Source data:
···

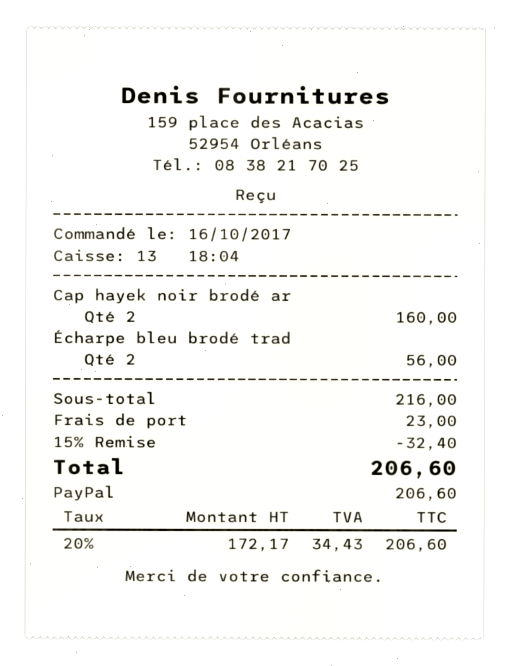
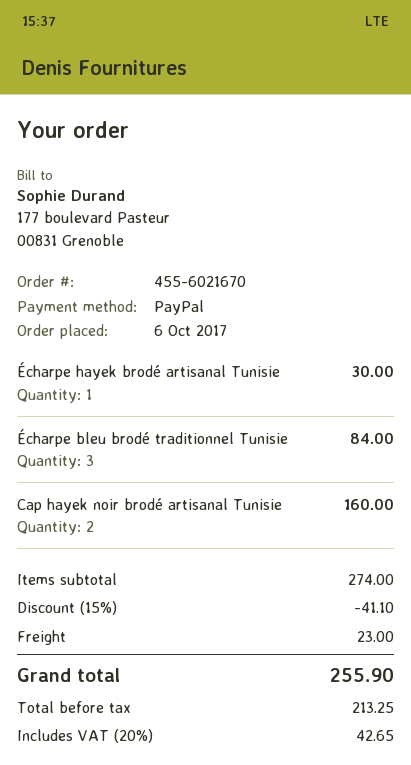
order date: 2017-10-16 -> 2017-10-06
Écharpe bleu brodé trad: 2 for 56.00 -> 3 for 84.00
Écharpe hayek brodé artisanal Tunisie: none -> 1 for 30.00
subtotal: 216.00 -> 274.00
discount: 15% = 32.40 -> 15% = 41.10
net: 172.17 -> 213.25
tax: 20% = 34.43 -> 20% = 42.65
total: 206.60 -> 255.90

···

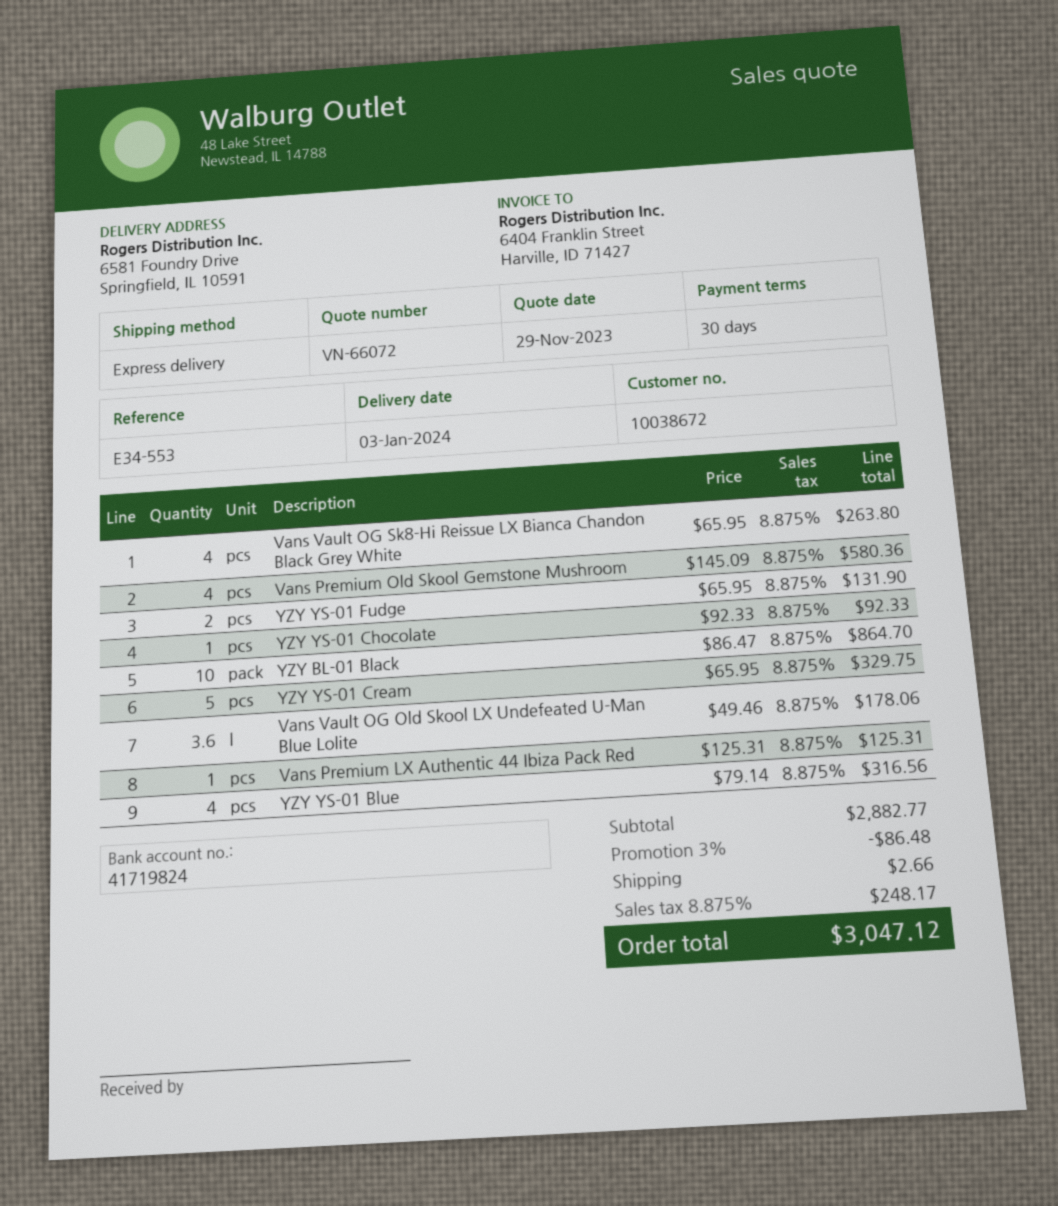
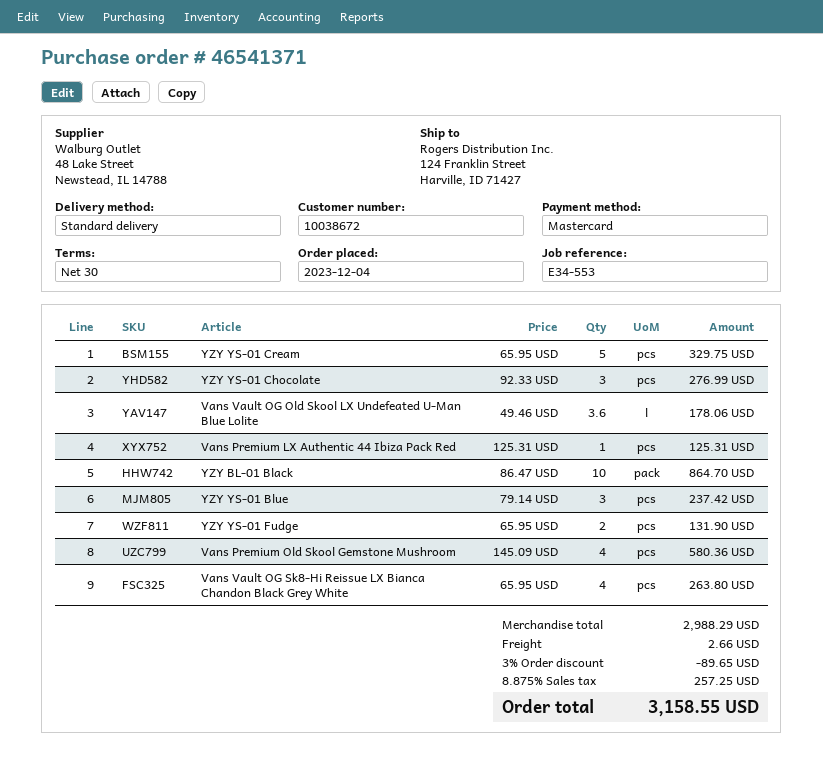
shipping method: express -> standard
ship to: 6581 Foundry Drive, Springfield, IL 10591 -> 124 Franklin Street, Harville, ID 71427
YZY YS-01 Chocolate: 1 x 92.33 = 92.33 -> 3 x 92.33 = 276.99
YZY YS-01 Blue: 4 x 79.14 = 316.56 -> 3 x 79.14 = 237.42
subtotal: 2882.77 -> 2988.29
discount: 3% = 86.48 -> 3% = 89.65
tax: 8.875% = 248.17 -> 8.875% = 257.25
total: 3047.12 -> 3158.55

···

(What needs to be done)
In the data above, start at the line that has "YZY YS-01 Chocolate: 1", stop after the line that has "total: 3047.12 -> 3158.55", and print every line in between exactly as it stands.

(Output of the task)
YZY YS-01 Chocolate: 1 x 92.33 = 92.33 -> 3 x 92.33 = 276.99
YZY YS-01 Blue: 4 x 79.14 = 316.56 -> 3 x 79.14 = 237.42
subtotal: 2882.77 -> 2988.29
discount: 3% = 86.48 -> 3% = 89.65
tax: 8.875% = 248.17 -> 8.875% = 257.25
total: 3047.12 -> 3158.55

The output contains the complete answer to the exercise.